Recuperé la conciencia en oleadas crecientes. La corriente me arrastró a la superficie desde las negras profundidades del aturdimiento tan solo para volver a tirar de mí y hundirme al fondo sin previo aviso.

Me pesaban los párpados como si los lastraran anclas. Intenté abrirlos, pero el resquicio de luz era borroso, demasiado turbio para distinguir nada.

Durante un largo y confuso instante, rocé la lucidez, insegura de si estaba despierta o soñando, hasta que el ardor insoportable de mi pecho me devolvió a la realidad.

Me estoy ahogando, pensé de nuevo, con mayor angustia.

Grité pidiendo ayuda, pero el sonido salió débil, gorgoteante. Algo me estaba tapando la nariz y la boca con contundencia.

Cerré la garganta, luchando por expulsar el líquido, aunque mis pulmones suplicaban por llenarse de aire. Una fuerza tremenda contuvo el movimiento frenético de mis extremidades y me mantuvo inmóvil.

–Deja de resistirte y traga.

Me quedé paralizada al oír la orden. Una brisa fría me provocó escalofríos en la piel y me percaté de que estaba prácticamente seca: definitivamente, no me encontraba sumergida en el agua.

Abrí los ojos de golpe y la bruma tomó la forma de un rostro desconocido: una mujer de piel morena y ojos castaños, con trenzas finas recogidas en un moño en la coronilla.

–Traga y te dejaremos respirar. –Aunque su tono fuera sereno, su rostro era tan duro como la piedra e igual de implacable.

Forcejeé débilmente, pero apenas podía pensar en otra cosa que en el infierno que sentía en el pecho, y la mirada indiferente de la mujer sugería que estaba más que dispuesta a permitir que me ahogara tan solo por despecho.

Me obligué a tragar el líquido y retiró la mano que me apretaba la nariz, permitiendo que el aire llenara mis pulmones y enfriara la ardiente garra del pánico.

–Bien –sentenció la mujer, asintiendo.

Despegó lentamente la palma de mis labios, permitiéndome aspirar más aire a través de los dientes apretados, pero hizo un rápido movimiento con los ojos en dirección a alguien que no estaba en mi campo de visión.
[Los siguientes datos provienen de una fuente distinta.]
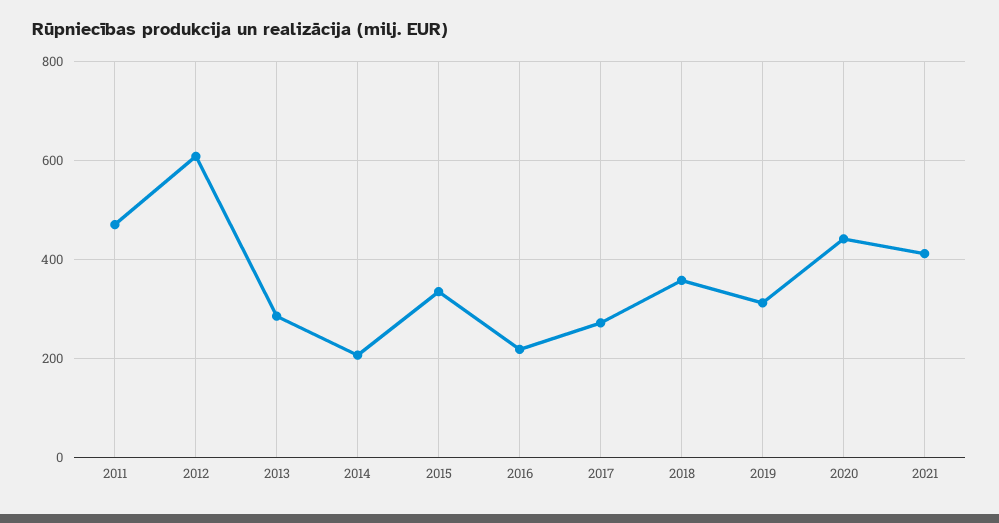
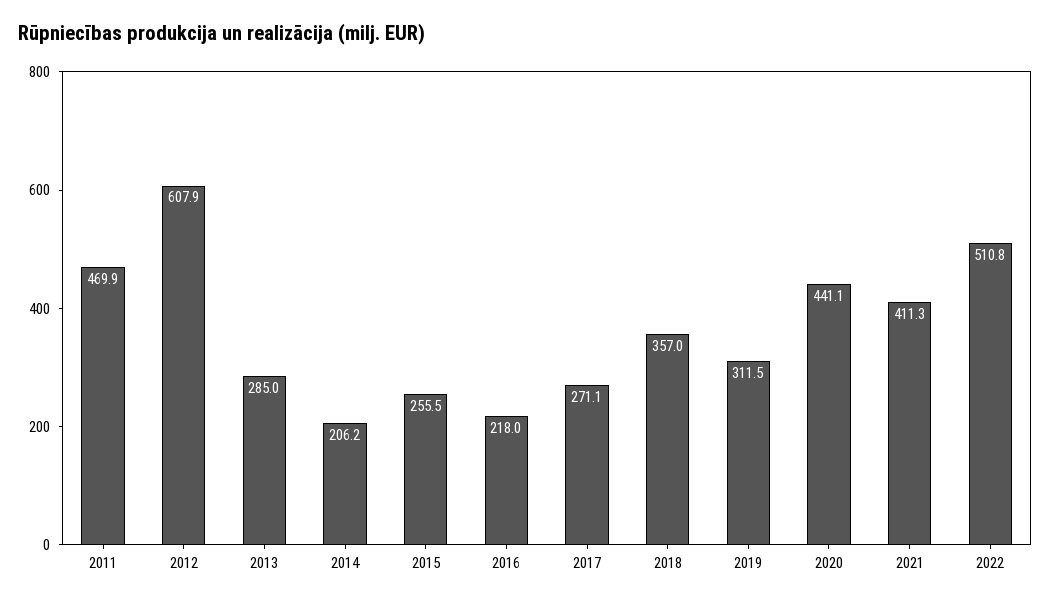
2015: 340 -> 255.5
2022: none -> 510.8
De inmediato, un brazo musculoso se cerró con fuerza alrededor de mi cuello.

Me acercó una taza a los labios.

–Otra vez –me ordenó.

El líquido me salpicó la cara, me llenó las fosas nasales y volví a notar la sensación de ahogo.

–No te va a pasar nada –dijo con calma–. Bebe.

No tenía otra opción: di un trago con reticencia, y después otro.

En cuanto el sabor me inundó la boca, se me cortó el hilo de los pensamientos. Tenía algo que me resultaba vagamente familiar: era áspero, casi metálico, pero con un toque ácido de cítricos mezclado con el regusto calcáreo del humo y la ceniza.

Me invadió el pavor hasta la médula de los huesos. Conocía ese sabor: había empezado el día bebiendo una taza durante casi diez años.

Raíz de fuego.

–¿Cuánta cantidad de este mejunje tienen que tomar? –preguntó la mujer, mirando por encima del hombro.

–Eché tres cucharadas por taza –respondió una voz–. Según las instrucciones de Auralie, solo hay que poner una. Pero, al ser esta chica una Corona, pensé que necesitaría una dosis más fuerte.

El nombre de mi madre me rasgó por dentro y me llevó de regreso a los instantes anteriores a que perdiera la consciencia.

Estaba en la plataforma del templo de los Vástagos, rodeada de las demás Coronas de los nueve reinos de Emarion. Después de haber sobrevivido al Desafío para ganarme el puesto de reina, mi Rito de Coronación había salido terriblemente mal. Las gotas de mi sangre provocaron un relámpago que fracturó la piedra corazón y provocó un terremoto en el terriorrio sagrado de la Isla Central.

Tú no eres la reina de Lumnos, me había acusado la Corona de Sophos. Eres una impostora.

Antes de que pudiera defenderme, mi madre –la mujer cuya desaparición ocho meses atrás había sacado a la luz un montón de secretos que cambiaron mi vida para siempre– salió de entre los arbustos, gritando mi nombre y advirtiéndome de que huyera.

Y entonces todo se volvió negro.

–¿Dónde está? –Las palabras salieron como un siseo entre mis dientes apretados–. ¿Auralie está aquí?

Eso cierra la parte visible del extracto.